■ TASK REQUIREMENTS
Using the listing below, please gather every line containing the word "stroke".

■ INFORMATION SHOWN
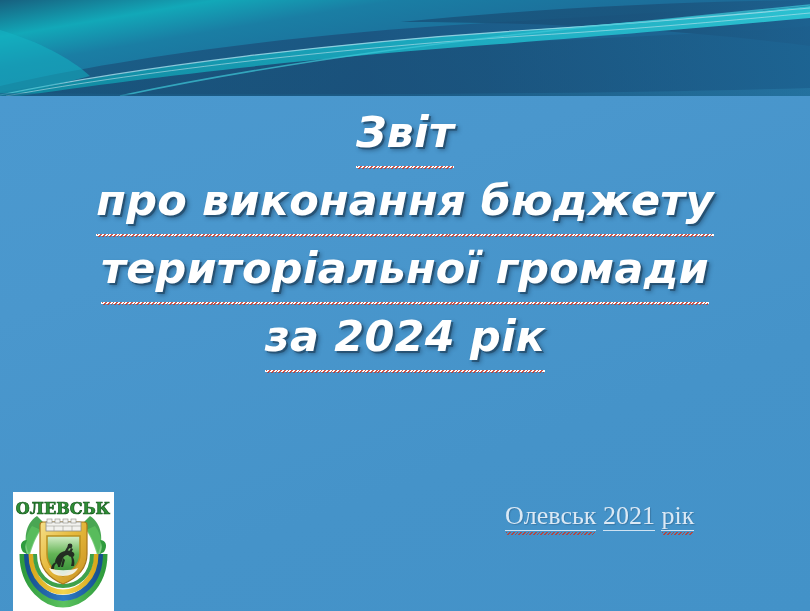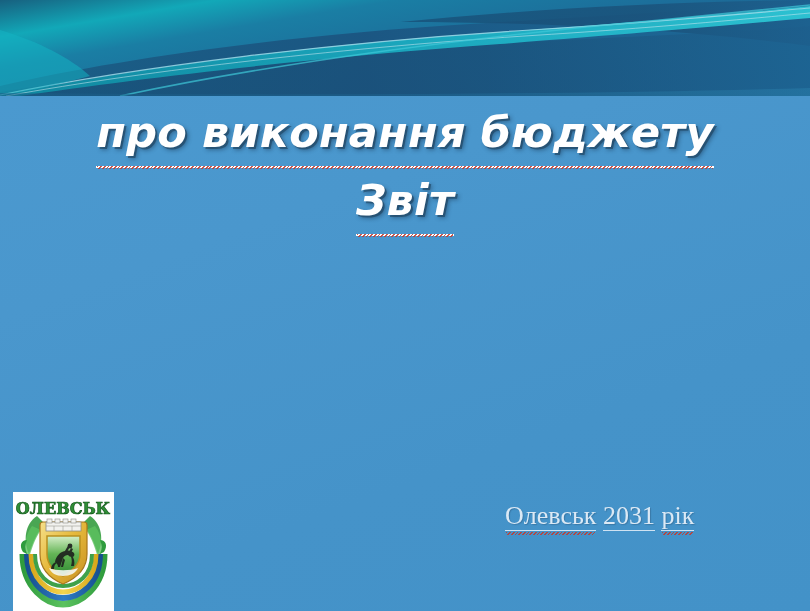--- a/index.html
+++ b/index.html
@@ -172,24 +172,30 @@
       <path d="M120,96 C280,62 480,36 660,20 C720,14 770,9 810,5" stroke="#3fc9d8" stroke-width="1.6" fill="none" opacity="0.7"></path>
 
       <path d="M0,30 C40,42 70,58 90,76 C60,84 26,92 0,96 Z" fill="#14b3c2" opacity="0.55"></path>
 
       <path d="M0,96 L810,96 L810,88 C600,94 300,96 0,93 Z" fill="url(#gBot)" opacity="0.5"></path>
     </svg>
   </div>
 
   <div class="title-block">
     <span class="title-line">
+      <span class="u"><span class="sp">Звіт</span></span>
+    </span>
+    <span class="title-line">
       <span class="u"><span class="sp">про виконання бюджету</span></span>
     </span>
     <span class="title-line">
-      <span class="u"><span class="sp">Звіт</span></span>
+      <span class="u"><span class="sp">територіальної громади</span></span>
+    </span>
+    <span class="title-line">
+      <span class="u"><span class="sp">за 2024 рік</span></span>
     </span>
   </div>
 
   <div class="emblem-box">
     <svg viewBox="0 0 101 119" xmlns="http://www.w3.org/2000/svg">
       <defs>
         <linearGradient id="shieldG" x1="0" y1="0" x2="1" y2="1">
           <stop offset="0%" stop-color="#f6e08a"></stop>
           <stop offset="45%" stop-color="#e6b93c"></stop>
           <stop offset="100%" stop-color="#c7901f"></stop>
@@ -262,17 +268,17 @@
       </g>
 
       <path d="M36,76 C42,79 58,79 65,76 C63,81 57,84 50,84 C43,84 38,81 36,76 Z" fill="#f4f7f0" opacity="0.9"></path>
 
       <text x="50" y="22" text-anchor="middle" font-family="DejaVu Serif, serif" font-size="16" font-weight="bold" fill="#2f8f36" stroke="#14571c" stroke-width="0.7">ОЛЕВСЬК</text>
     </svg>
   </div>
 
   <div class="footer">
     <div class="footer-text">
-      <span class="u2"><span class="sp">Олевськ</span></span><span>&nbsp;</span><span class="u2">2031</span><span>&nbsp;</span><span class="u2"><span class="sp">рік</span></span>
+      <span class="u2"><span class="sp">Олевськ</span></span><span>&nbsp;</span><span class="u2">2021</span><span>&nbsp;</span><span class="u2"><span class="sp">рік</span></span>
     </div>
   </div>
 
 </div>
 
 </body></html>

■ WRITTEN REPLY
       <path d="M120,96 C280,62 480,36 660,20 C720,14 770,9 810,5" stroke="#3fc9d8" stroke-width="1.6" fill="none" opacity="0.7"></path>
       <text x="50" y="22" text-anchor="middle" font-family="DejaVu Serif, serif" font-size="16" font-weight="bold" fill="#2f8f36" stroke="#14571c" stroke-width="0.7">ОЛЕВСЬК</text>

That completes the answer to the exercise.